▶ _Activity_
Print the whole listing again exactly, keeping no pictures in it.

▶ _Record set_

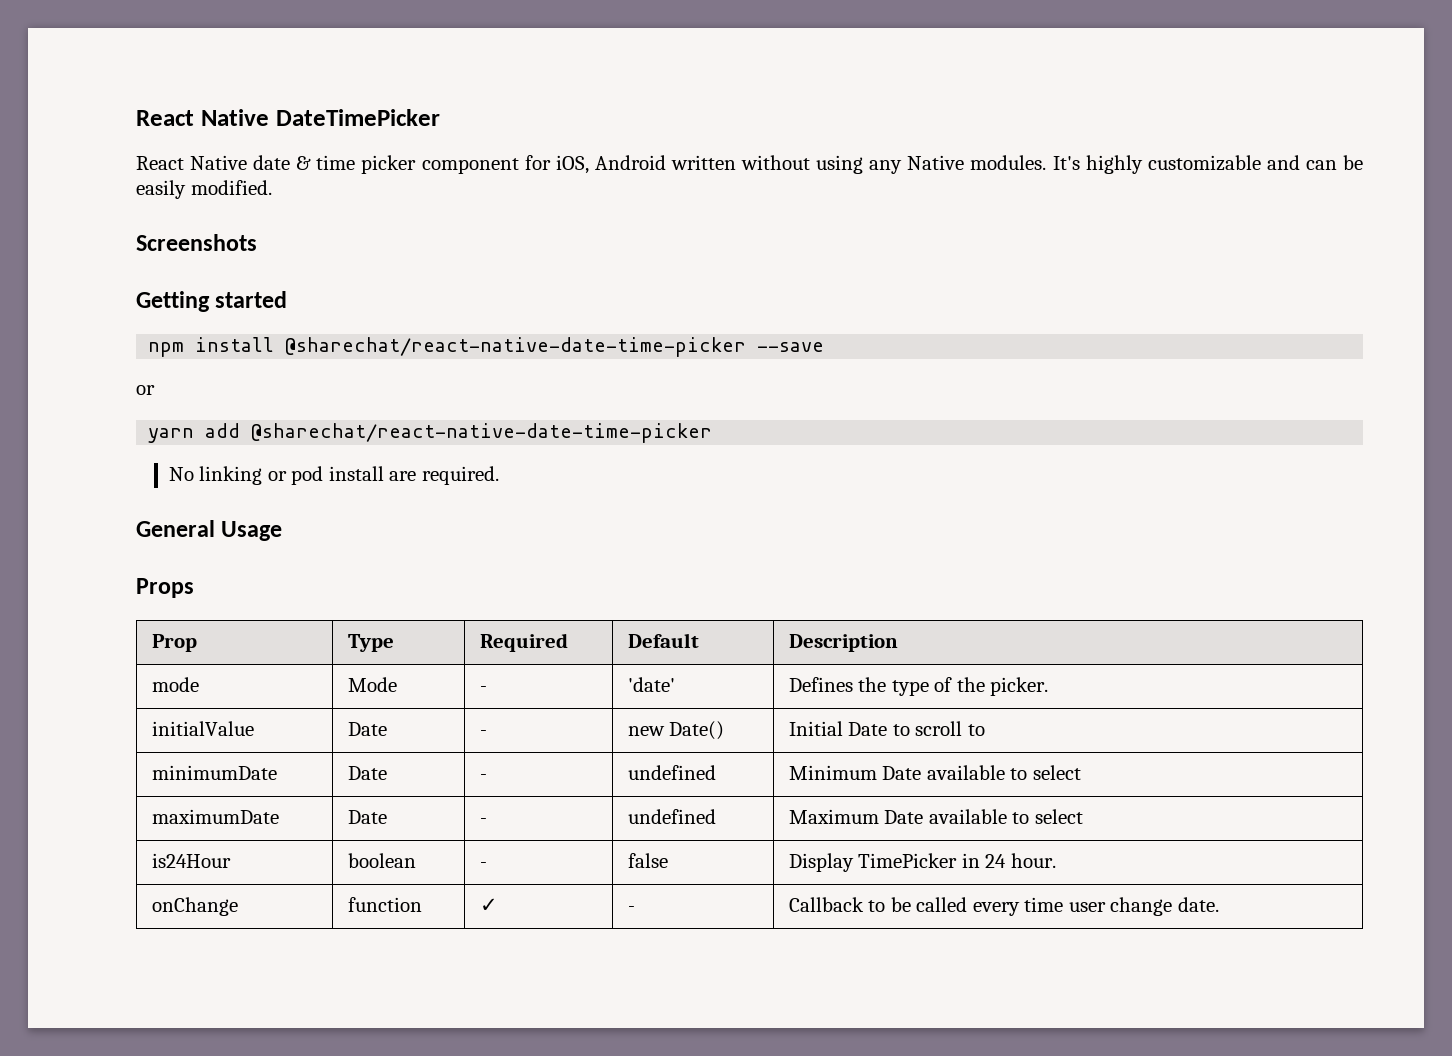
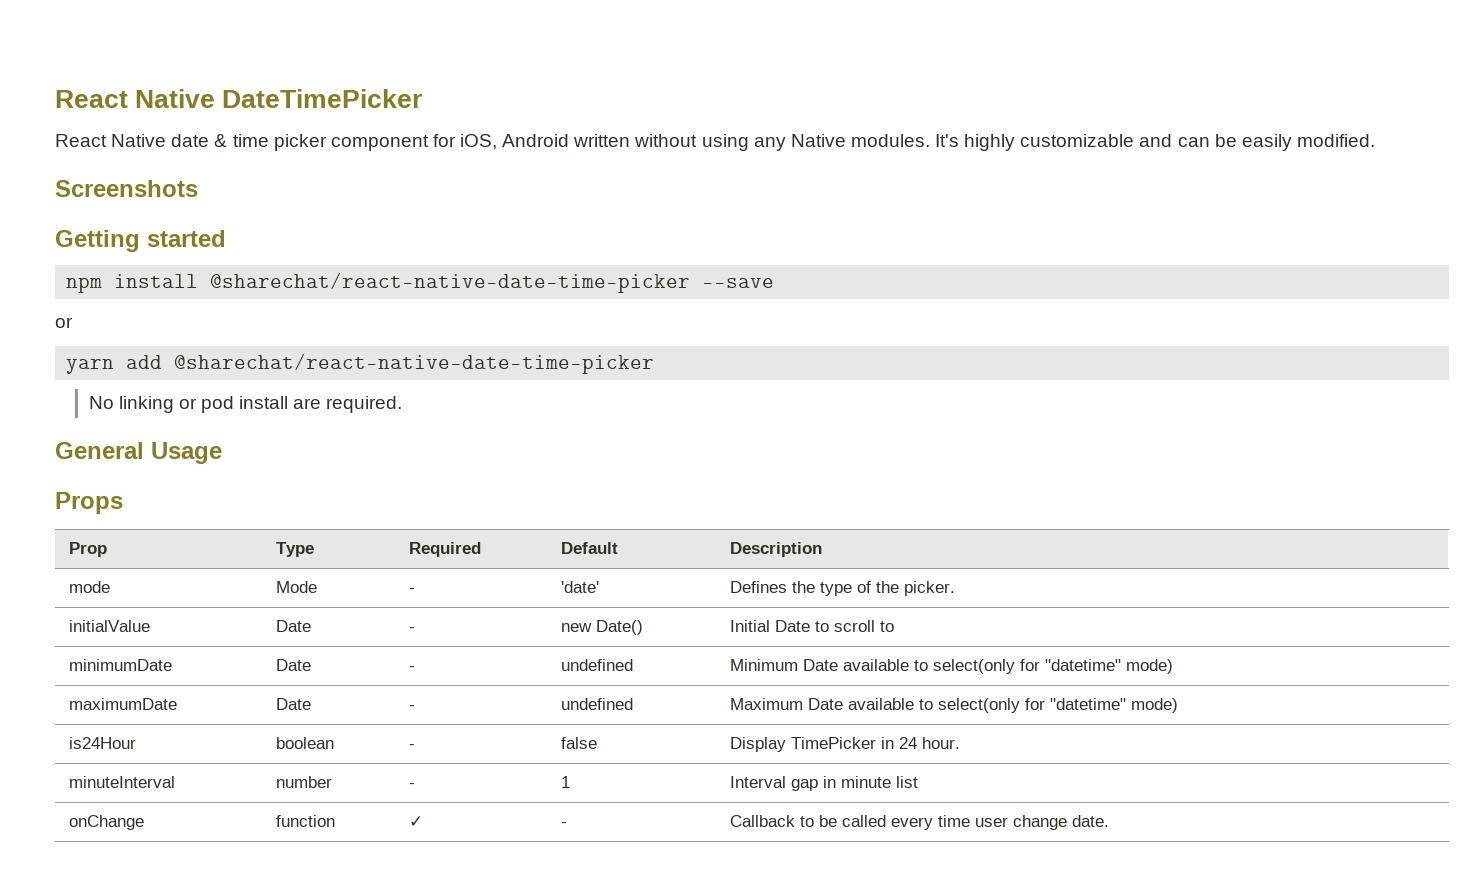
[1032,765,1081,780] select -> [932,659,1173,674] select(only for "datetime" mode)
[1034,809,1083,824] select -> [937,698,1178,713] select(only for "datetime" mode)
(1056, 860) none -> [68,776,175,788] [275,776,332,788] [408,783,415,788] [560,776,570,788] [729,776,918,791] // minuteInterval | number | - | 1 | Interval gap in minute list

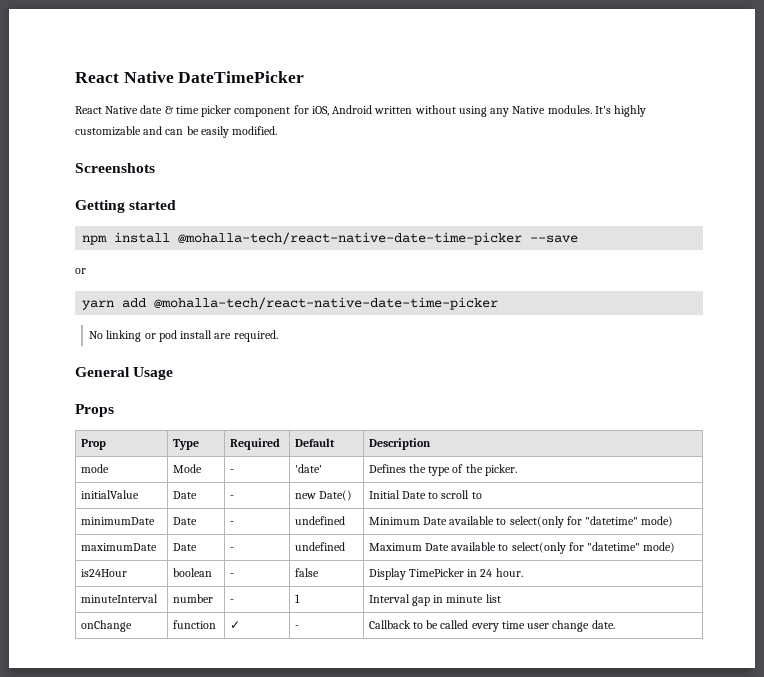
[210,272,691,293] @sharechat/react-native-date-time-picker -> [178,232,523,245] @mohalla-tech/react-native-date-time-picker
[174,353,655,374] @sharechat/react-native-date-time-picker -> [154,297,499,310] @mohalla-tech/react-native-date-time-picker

▶ _Response_
[1032,765,1081,780] select -> [932,659,1173,674] select(only for "datetime" mode)
[1034,809,1083,824] select -> [937,698,1178,713] select(only for "datetime" mode)
(1056, 860) none -> [68,776,175,788] [275,776,332,788] [408,783,415,788] [560,776,570,788] [729,776,918,791] // minuteInterval | number | - | 1 | Interval gap in minute list

[210,272,691,293] @sharechat/react-native-date-time-picker -> [178,232,523,245] @mohalla-tech/react-native-date-time-picker
[174,353,655,374] @sharechat/react-native-date-time-picker -> [154,297,499,310] @mohalla-tech/react-native-date-time-picker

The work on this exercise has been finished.